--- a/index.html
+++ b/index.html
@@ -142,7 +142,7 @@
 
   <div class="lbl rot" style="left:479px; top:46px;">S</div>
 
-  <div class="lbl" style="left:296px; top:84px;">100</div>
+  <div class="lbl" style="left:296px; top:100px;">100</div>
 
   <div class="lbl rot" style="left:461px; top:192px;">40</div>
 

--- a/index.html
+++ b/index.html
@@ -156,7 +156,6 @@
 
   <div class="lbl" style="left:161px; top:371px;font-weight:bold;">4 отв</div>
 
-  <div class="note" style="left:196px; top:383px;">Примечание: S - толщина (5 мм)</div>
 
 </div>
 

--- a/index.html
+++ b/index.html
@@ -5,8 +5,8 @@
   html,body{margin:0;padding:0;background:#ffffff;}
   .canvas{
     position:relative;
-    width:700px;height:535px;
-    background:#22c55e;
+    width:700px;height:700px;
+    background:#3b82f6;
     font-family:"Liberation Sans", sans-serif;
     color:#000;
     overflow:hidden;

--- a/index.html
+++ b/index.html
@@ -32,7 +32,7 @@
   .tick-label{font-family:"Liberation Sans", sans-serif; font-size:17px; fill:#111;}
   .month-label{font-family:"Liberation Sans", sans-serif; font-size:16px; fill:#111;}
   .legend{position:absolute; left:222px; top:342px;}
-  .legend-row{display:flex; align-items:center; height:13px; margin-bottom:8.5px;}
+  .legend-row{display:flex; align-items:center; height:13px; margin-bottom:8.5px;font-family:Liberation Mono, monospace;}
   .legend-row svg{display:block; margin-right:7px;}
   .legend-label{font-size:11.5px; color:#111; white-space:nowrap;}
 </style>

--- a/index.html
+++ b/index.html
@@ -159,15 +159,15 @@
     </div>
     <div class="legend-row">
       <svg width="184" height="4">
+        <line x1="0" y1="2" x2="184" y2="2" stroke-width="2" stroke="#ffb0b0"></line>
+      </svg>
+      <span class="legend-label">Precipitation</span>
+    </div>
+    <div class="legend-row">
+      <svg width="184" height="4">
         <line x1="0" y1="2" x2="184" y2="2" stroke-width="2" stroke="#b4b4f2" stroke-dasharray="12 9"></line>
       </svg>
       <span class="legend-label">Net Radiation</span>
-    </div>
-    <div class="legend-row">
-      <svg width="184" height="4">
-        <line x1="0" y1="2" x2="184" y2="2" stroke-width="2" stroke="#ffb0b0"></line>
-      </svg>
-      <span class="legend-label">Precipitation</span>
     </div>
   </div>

--- INSTRUCTIONS TO FOLLOW ---
Only lines holding the word "display" belong in the answer; copy all of them from the records.

--- SOLUTION ---
-  .legend-row{display:flex; align-items:center; height:13px; margin-bottom:8.5px;}
+  .legend-row{display:flex; align-items:center; height:13px; margin-bottom:8.5px;font-family:Liberation Mono, monospace;}
   .legend-row svg{display:block; margin-right:7px;}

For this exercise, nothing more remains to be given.